The data:

☆ ☆ ☆

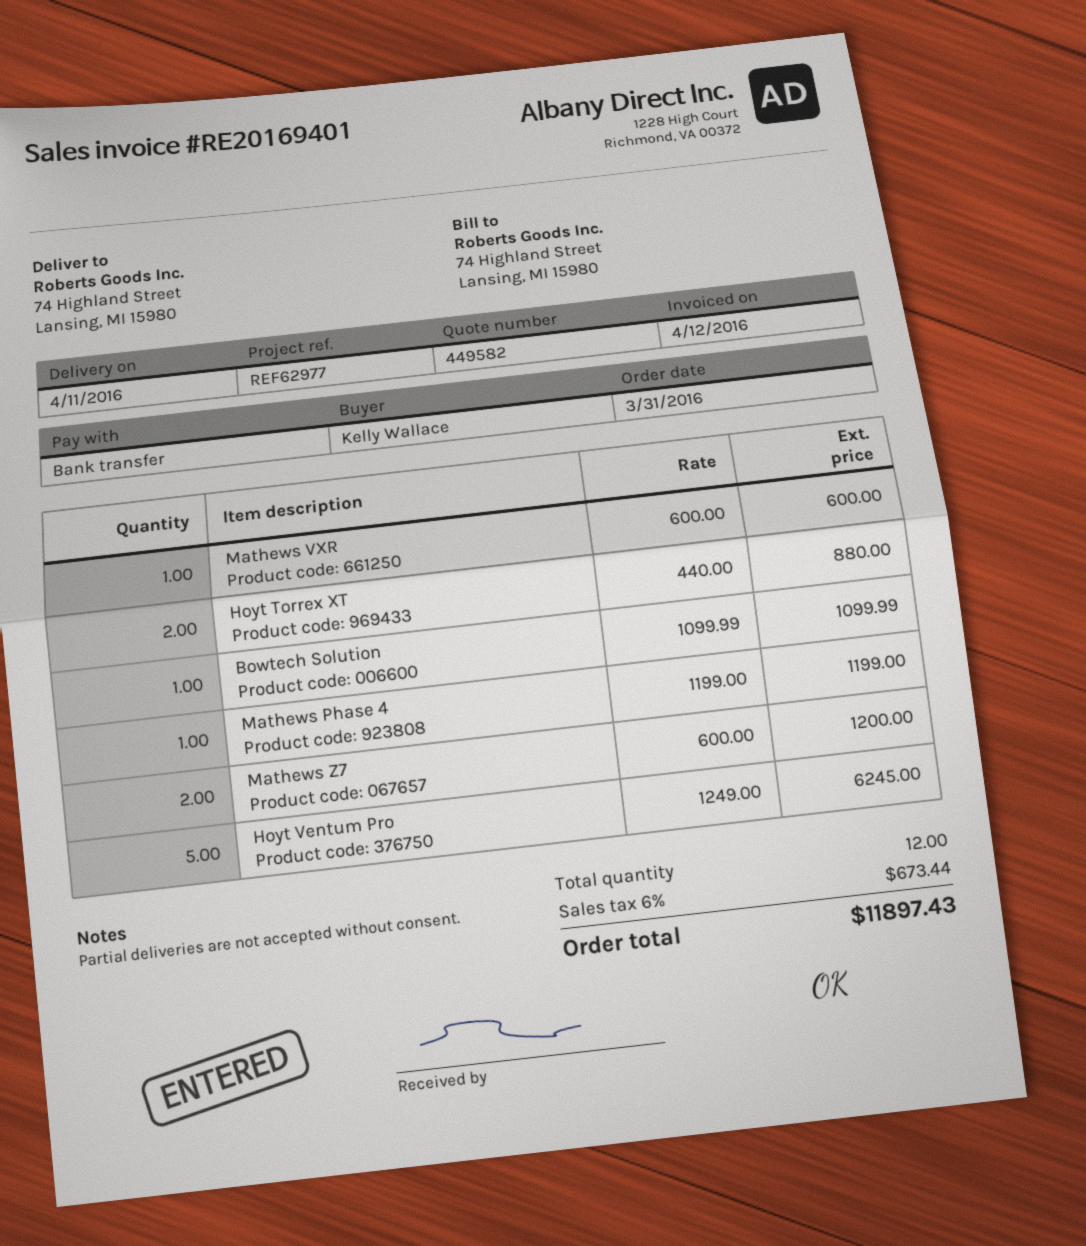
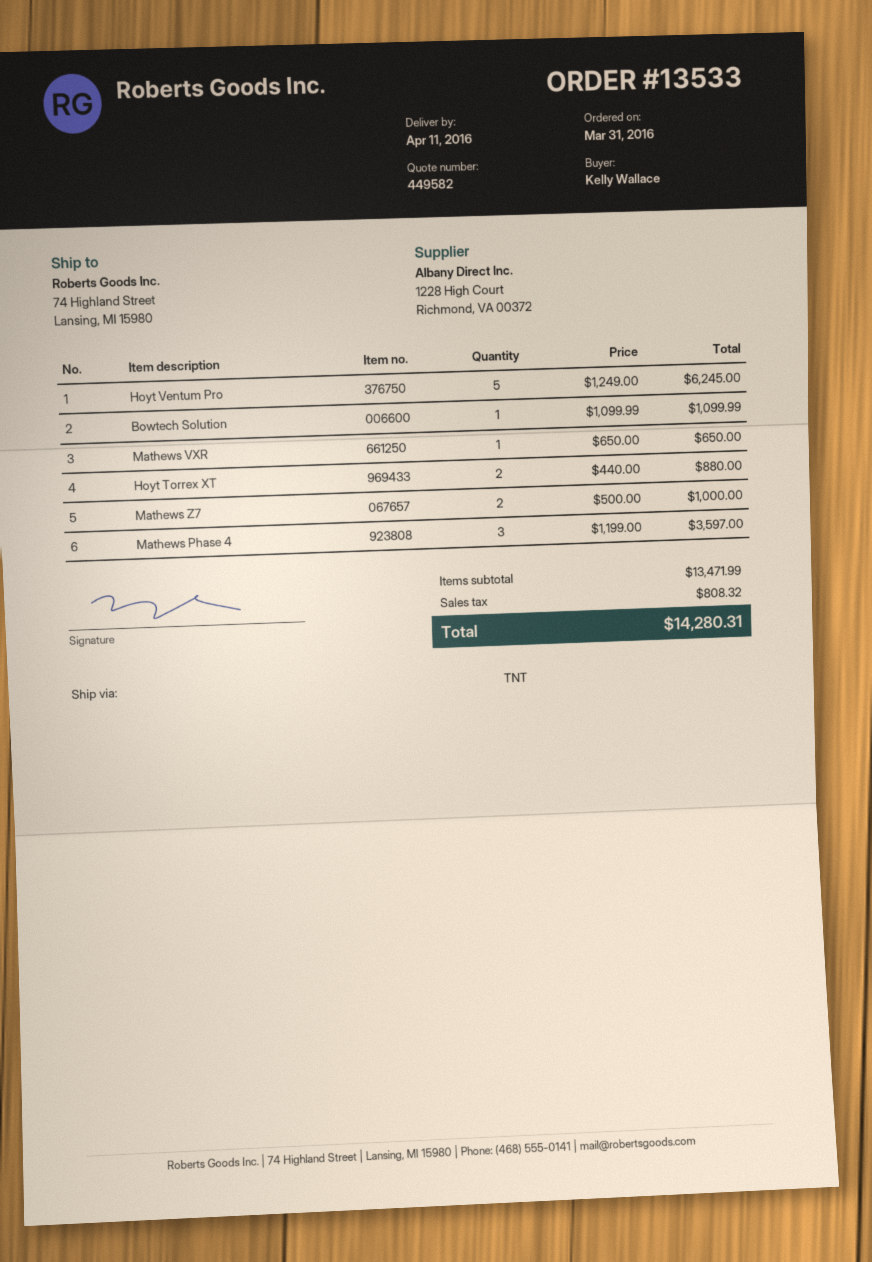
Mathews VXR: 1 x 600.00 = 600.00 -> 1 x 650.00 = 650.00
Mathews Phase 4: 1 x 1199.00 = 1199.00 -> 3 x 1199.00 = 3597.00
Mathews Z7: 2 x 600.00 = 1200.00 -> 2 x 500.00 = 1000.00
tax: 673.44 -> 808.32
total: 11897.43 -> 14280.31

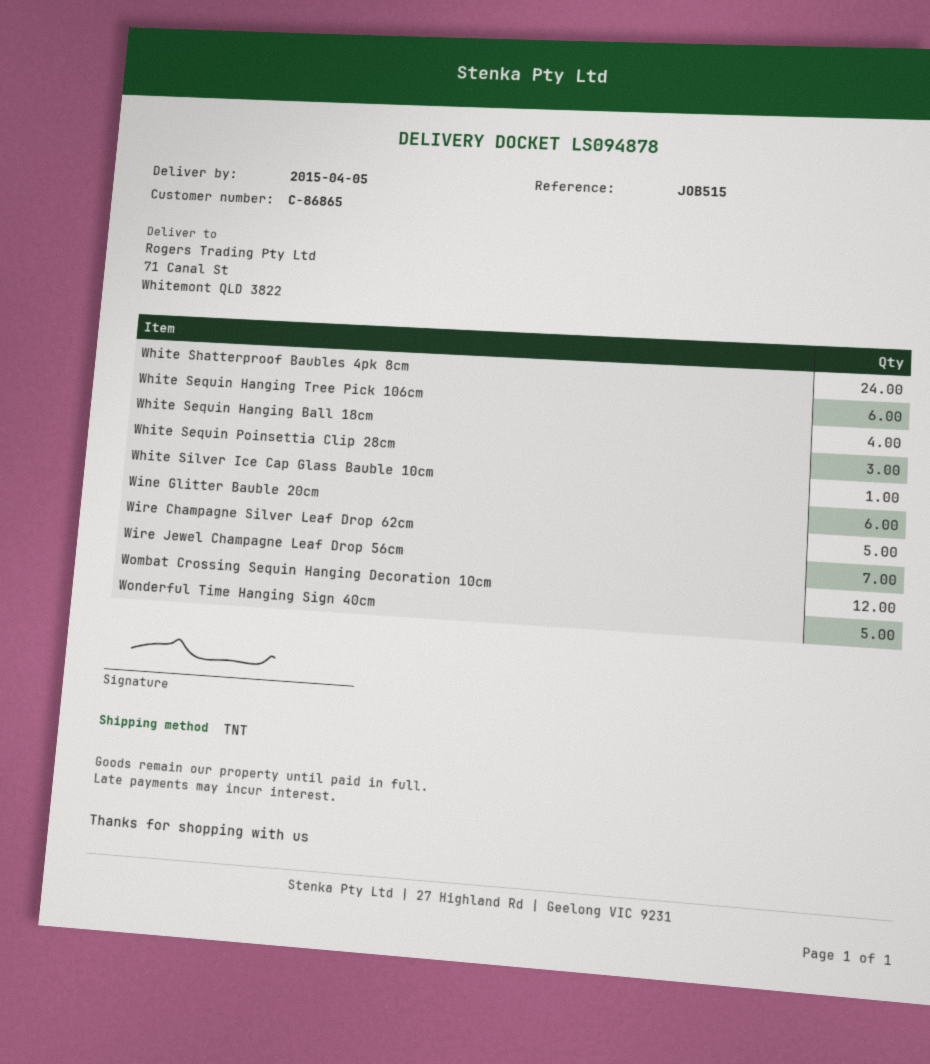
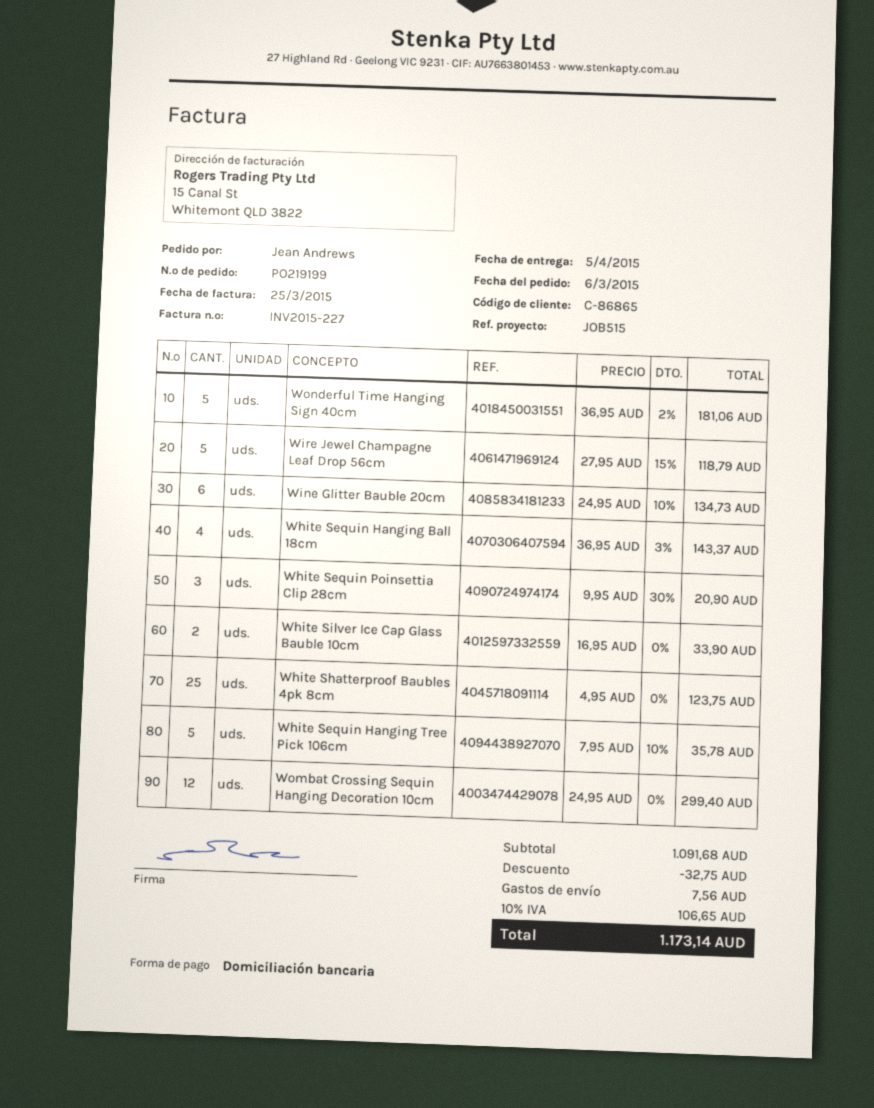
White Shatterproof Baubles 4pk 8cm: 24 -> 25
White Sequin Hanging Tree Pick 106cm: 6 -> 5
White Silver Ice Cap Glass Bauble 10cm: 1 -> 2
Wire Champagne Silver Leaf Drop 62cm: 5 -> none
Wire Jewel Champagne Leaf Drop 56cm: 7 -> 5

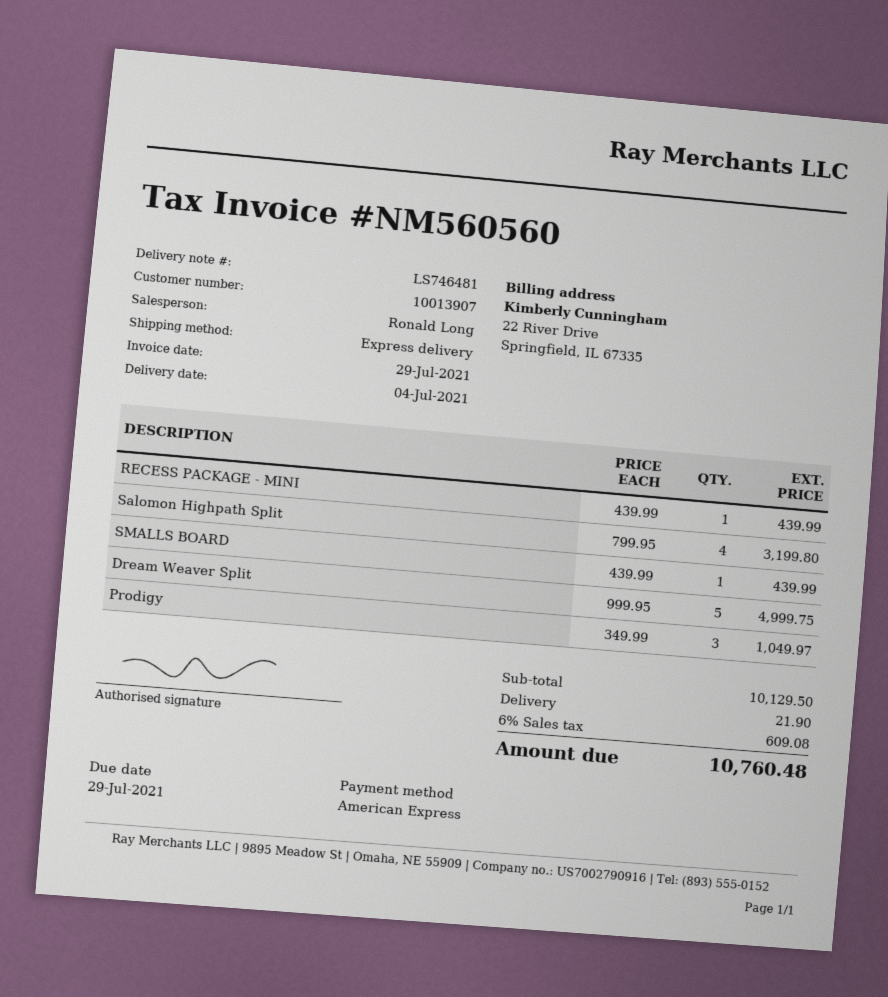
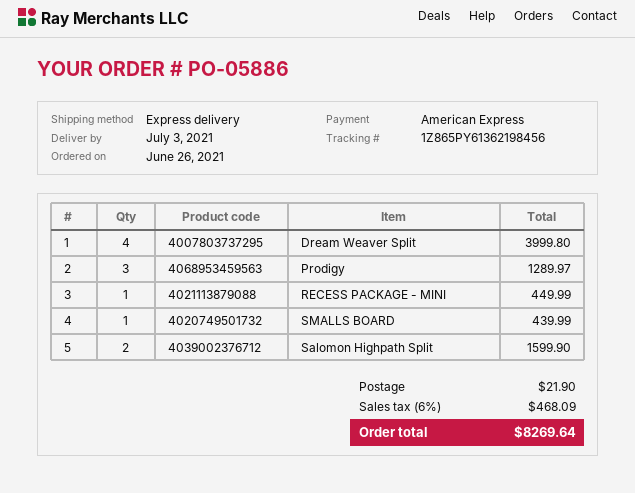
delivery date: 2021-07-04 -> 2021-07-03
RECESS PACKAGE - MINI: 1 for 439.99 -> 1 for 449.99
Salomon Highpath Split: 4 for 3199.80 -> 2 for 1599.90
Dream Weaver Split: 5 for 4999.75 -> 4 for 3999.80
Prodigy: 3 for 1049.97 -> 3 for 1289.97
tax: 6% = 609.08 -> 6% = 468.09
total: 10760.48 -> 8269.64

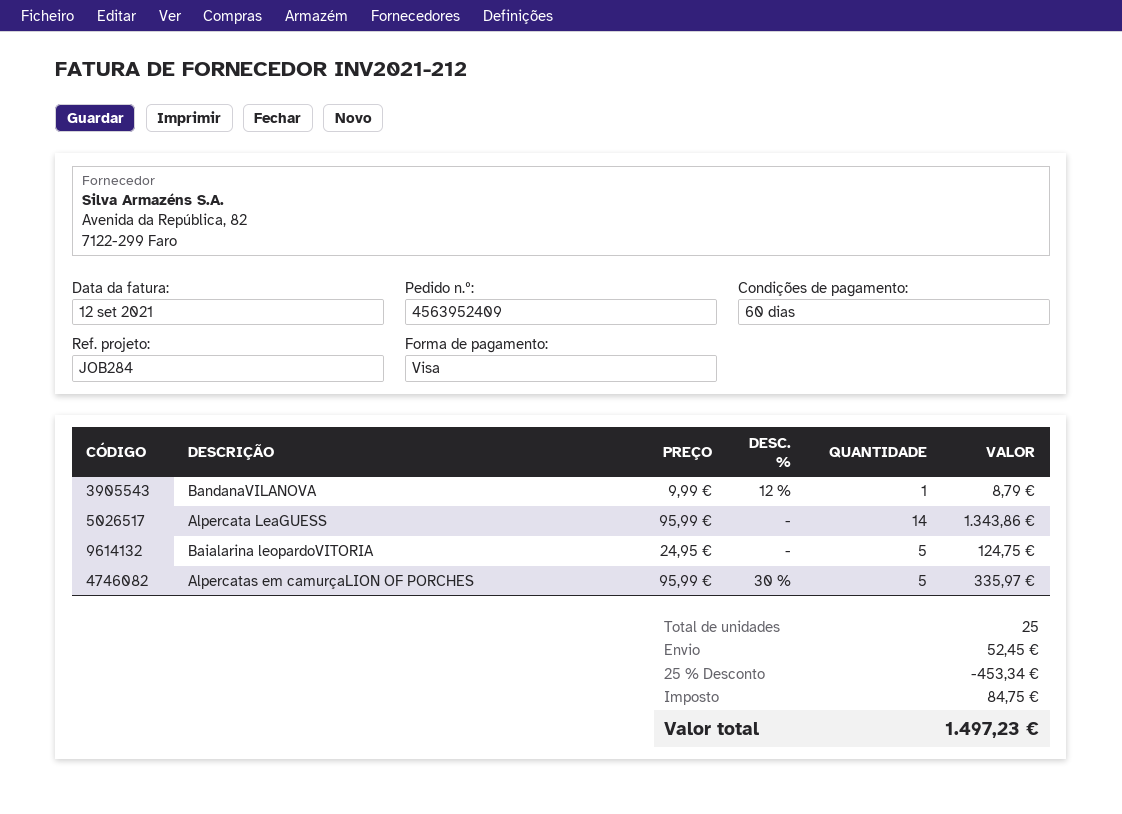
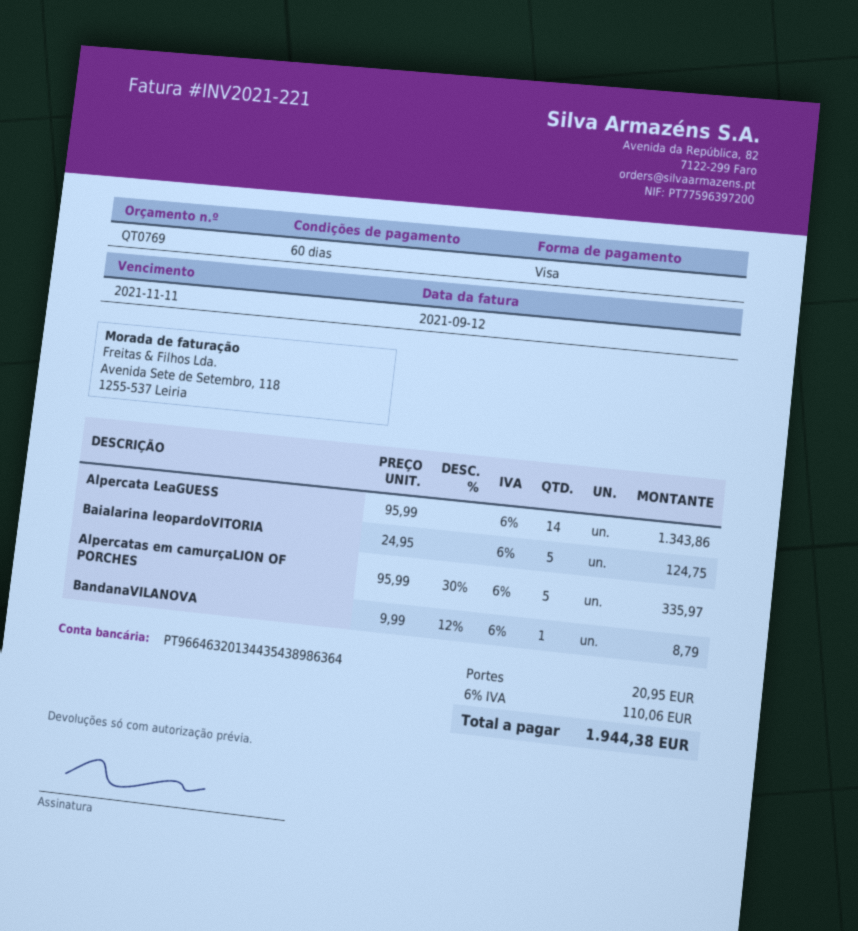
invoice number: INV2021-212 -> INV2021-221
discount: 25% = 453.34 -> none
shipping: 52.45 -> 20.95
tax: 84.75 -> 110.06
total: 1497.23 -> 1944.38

☆ ☆ ☆

The problem:
Go over the data and return every line that includes the word "Champagne".

Answer box:
Wire Champagne Silver Leaf Drop 62cm: 5 -> none
Wire Jewel Champagne Leaf Drop 56cm: 7 -> 5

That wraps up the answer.